VIENNA (Reuters) – OPEC and non-OPEC producers led by Russia agreed on Thursday to extend oil output cuts until the end of 2018 as they try to finish clearing a global glut of crude while signaling a possible early exit from the deal if the market overheats.
Russia, which this year reduced production significantly with OPEC for the first time, has been pushing for a clear message on how to exit the cuts so the market doesn’t flip into a deficit too soon, prices don’t rally too fast and rival U.S. shale firms don’t boost output further.
Russia needs much lower oil prices to balance its budget than OPEC’s leader Saudi Arabia, which is preparing a stock market listing for national energy champion Aramco next year and would hence benefit from pricier crude.
The producers’ current deal, under which they are cutting supply by about 1.8 million barrels per day in an effort to boost oil prices, expires in March.
Iranian Oil Minister Bijan Zanganeh told reporters the Organization of the Petroleum Exporting Countries had agreed to extend the cuts by nine months until the end of 2018, as largely anticipated by the market.
OPEC also decided to cap the output of Nigeria and Libya at 2017 levels without deciding on figures, he added. Both countries have been previously exempt from cuts due to unrest and lower-than-normal production.
The OPEC meeting was followed by talks with the non-OPEC producers, which started at 1600 GMT.
As of 1710 GMT, those talks were continuing but a delegate told Reuters non-OPEC had agreed to extend the cuts in tandem with OPEC until the end of 2018.
Before the meetings, Saudi Energy Minister Khalid al-Falih said it was premature to talk about exiting the cuts at least for a couple of quarters and added that OPEC would examine progress at its next regular meeting in June.
“When we get to an exit, we are going to do it very gradually … to make sure we don’t shock the market,” he said.
The Iraqi, Iranian and Angolan oil ministers also said before Thursday’s meetings that a review of the deal was possible in June in case the market became too tight.
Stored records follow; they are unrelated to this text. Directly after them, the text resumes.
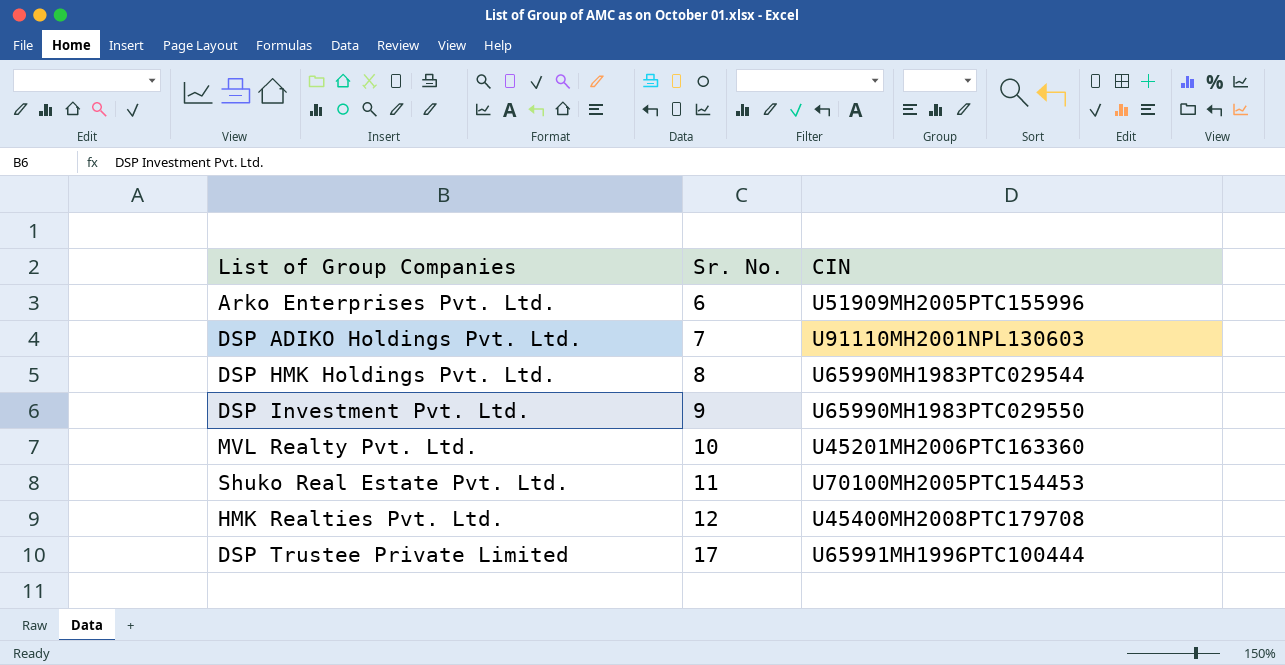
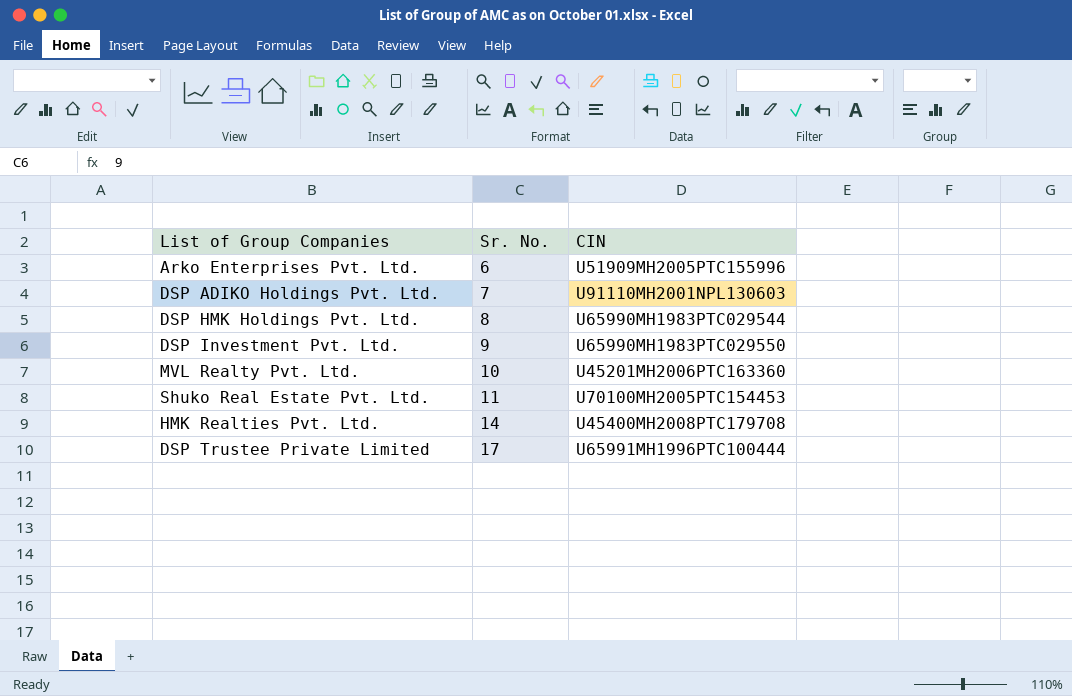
HMK Realties Pvt. Ltd. | Sr. No.: 12 -> 14

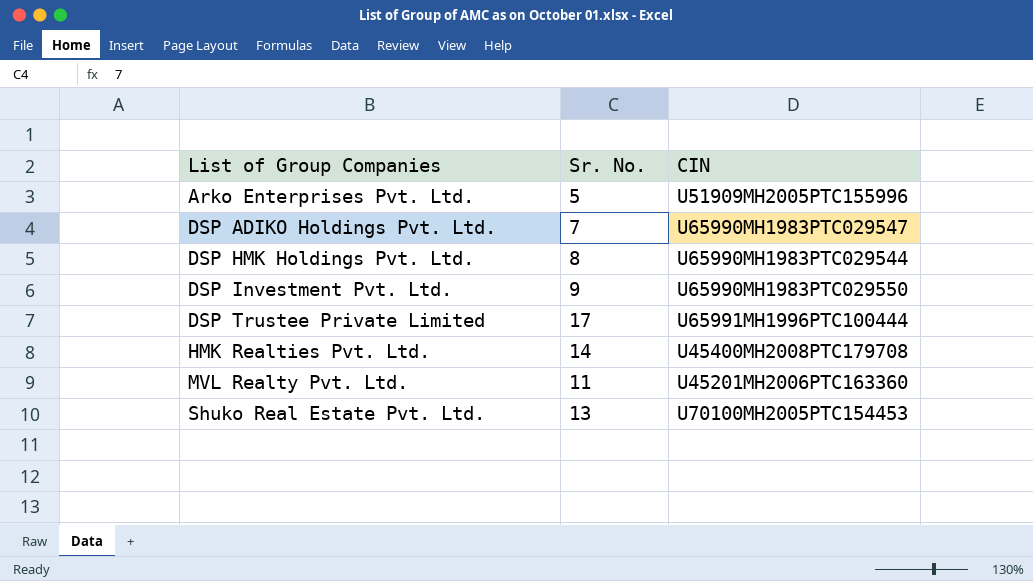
row order: Sr. No. ascending -> List of Group Companies ascending
Arko Enterprises Pvt. Ltd. | Sr. No.: 6 -> 5
DSP ADIKO Holdings Pvt. Ltd. | CIN: U91110MH2001NPL130603 -> U65990MH1983PTC029547
MVL Realty Pvt. Ltd. | Sr. No.: 10 -> 11
Shuko Real Estate Pvt. Ltd. | Sr. No.: 11 -> 13

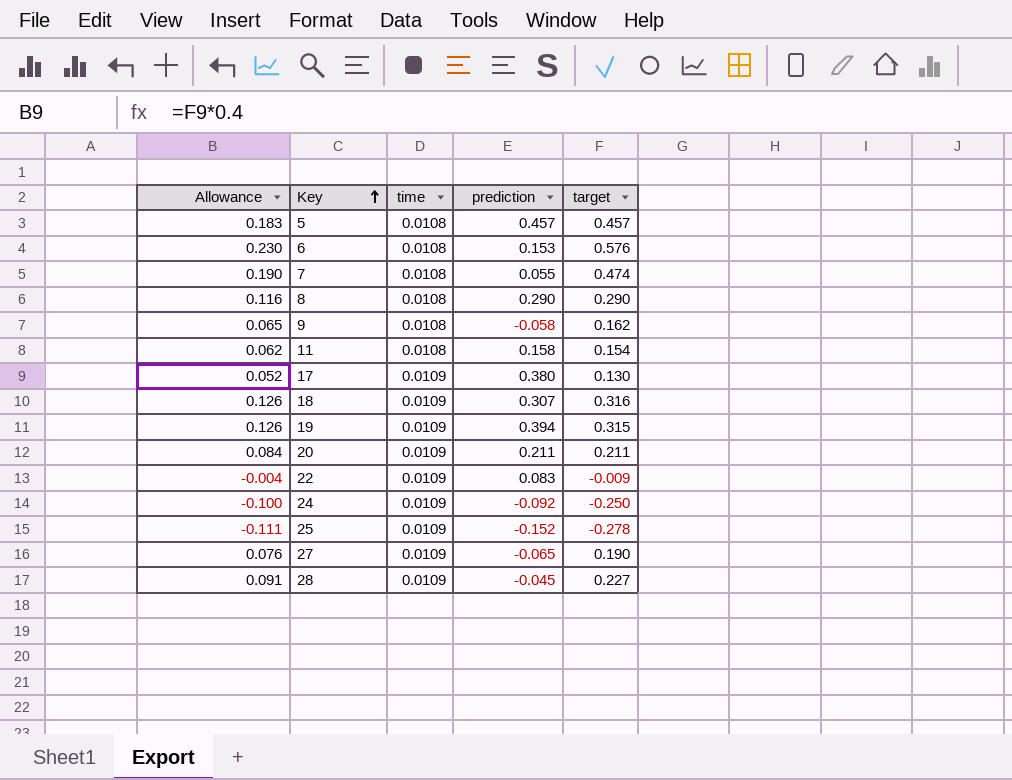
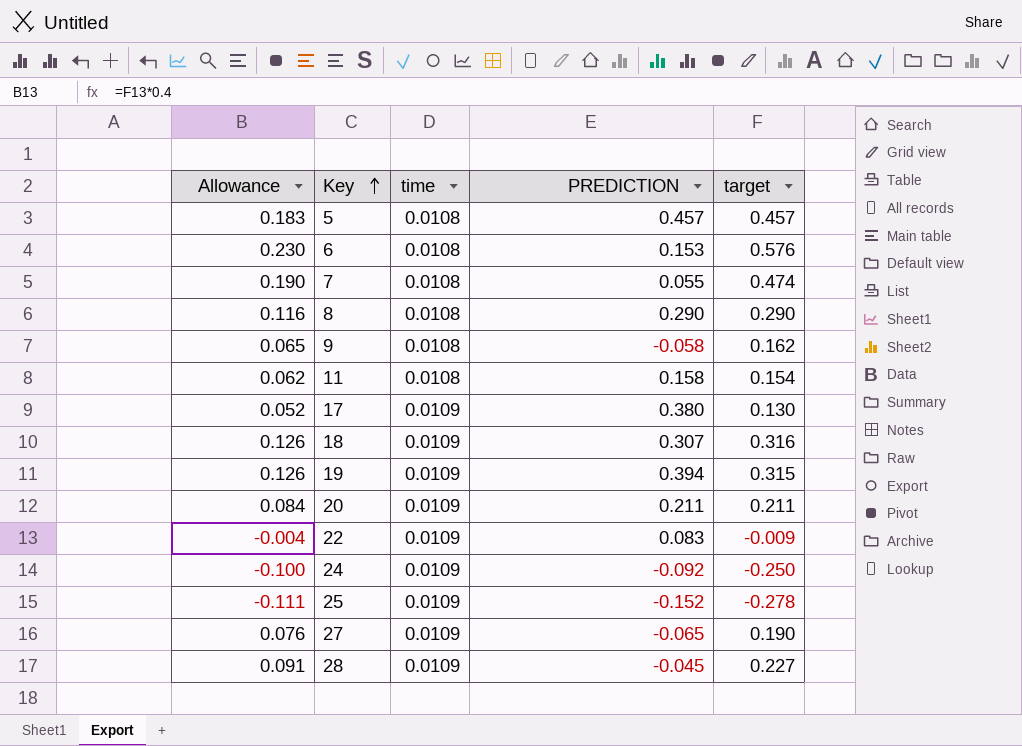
column name: prediction -> PREDICTION

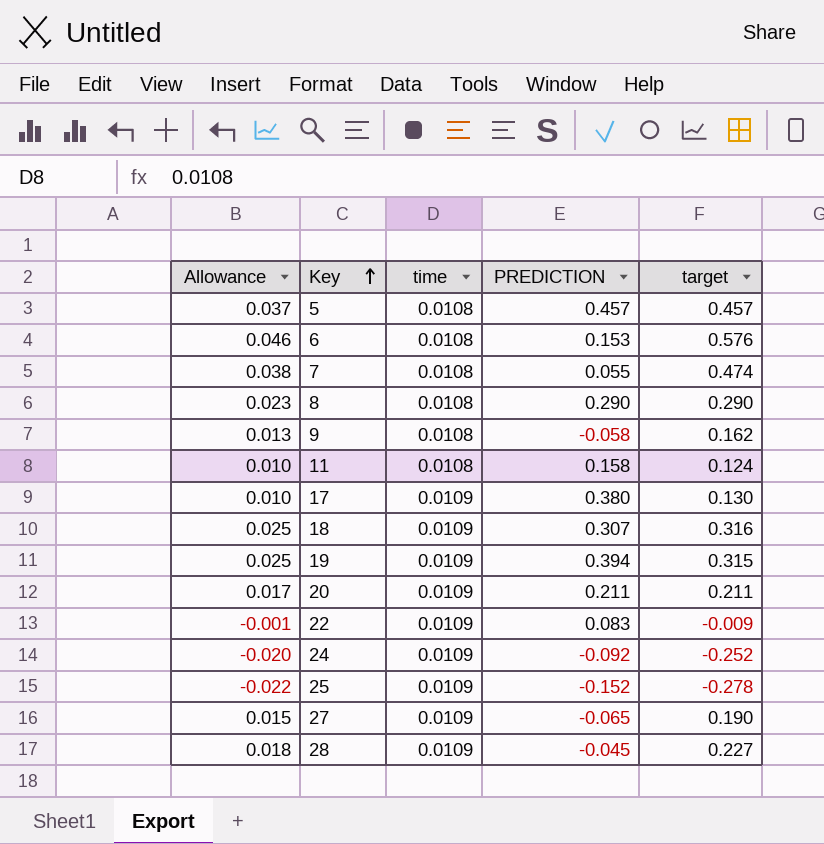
column Allowance | formula: [target] * 0.4 -> [target] * 0.08
11 | target: 0.154 -> 0.124
24 | target: -0.250 -> -0.252

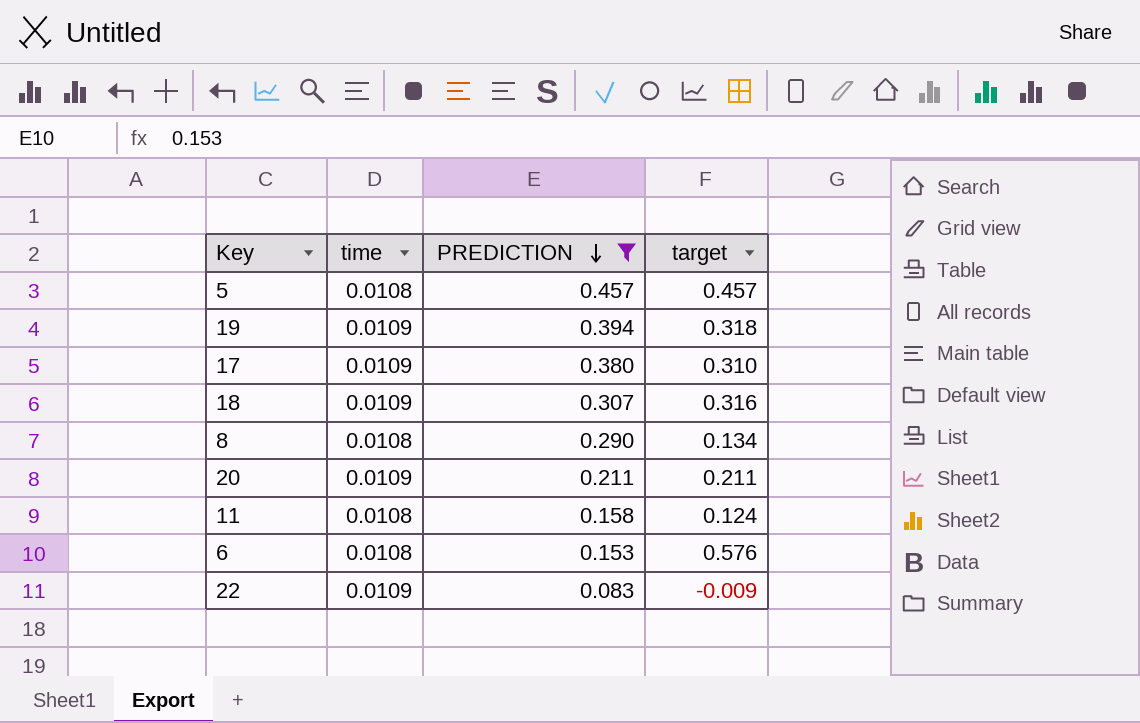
filter: none -> PREDICTION >= 0.083
row order: Key ascending -> PREDICTION descending
column Allowance | formula: [target] * 0.08 -> none
19 | target: 0.315 -> 0.318
17 | target: 0.130 -> 0.310
8 | target: 0.290 -> 0.134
Zanganeh said later no such debate had taken place at the OPEC meeting. However, a draft OPEC communique said the duration would be reviewed in June based on fundamentals.
“We will review the market situation and needs, and whether to keep the same level of cut or gradually decrease or increase it,” one delegate said.
International benchmark Brent crude rose around 0.5 percent on Thursday to trade above $63 per barrel.
GLUT OR SHORTAGE?
With oil prices rising above $60, Russia has expressed concerns that an extension for the whole of 2018 could prompt a spike in crude production in the United States, which is not participating in the deal.
“If producers in the U.S. increase their rig count over the next few months due to higher prices then I expect another price collapse by the end of 2018,” said Scott Sheffield, executive chairman of Pioneer Natural Resources Co (PXD.N), one of the largest producers in the Permian Basin of Texas and New Mexico, the largest U.S. oilfield.
“I hope that all U.S. shale companies will maintain their current rig counts and use all excess cash flow to increase dividends back to their shareholders,” he told Reuters.
Gary Ross, a veteran OPEC watcher and founder of Pira consultancy, said the market could surprise on the upside with Brent prices rising to $70 per barrel if there was a major supply disruption.
“Everywhere you look there is an ever-present risk to supply,” Ross said.
“In Iraq’s Kurdistan there is a major risk to oil exports because of tensions with Baghdad, in Libya militias are still fighting, in Nigeria the risks of disruptions are significant, Venezuela is on the verge of default, Iran could again face U.S. financial sanctions and even in Saudi Arabia political risk is on the rise,” Ross added.
The production cuts have been in place since the start of 2017 and helped halve an excess of global oil stocks although those remain at 140 million barrels above the five-year average, according to OPEC.
Russia has signaled it wants to understand better how producers will exit from the cuts as it needs to provide guidance to its private and state energy companies.
“We need to work out a strategy for 2018,” Russian Energy Minister Alexander Novak said.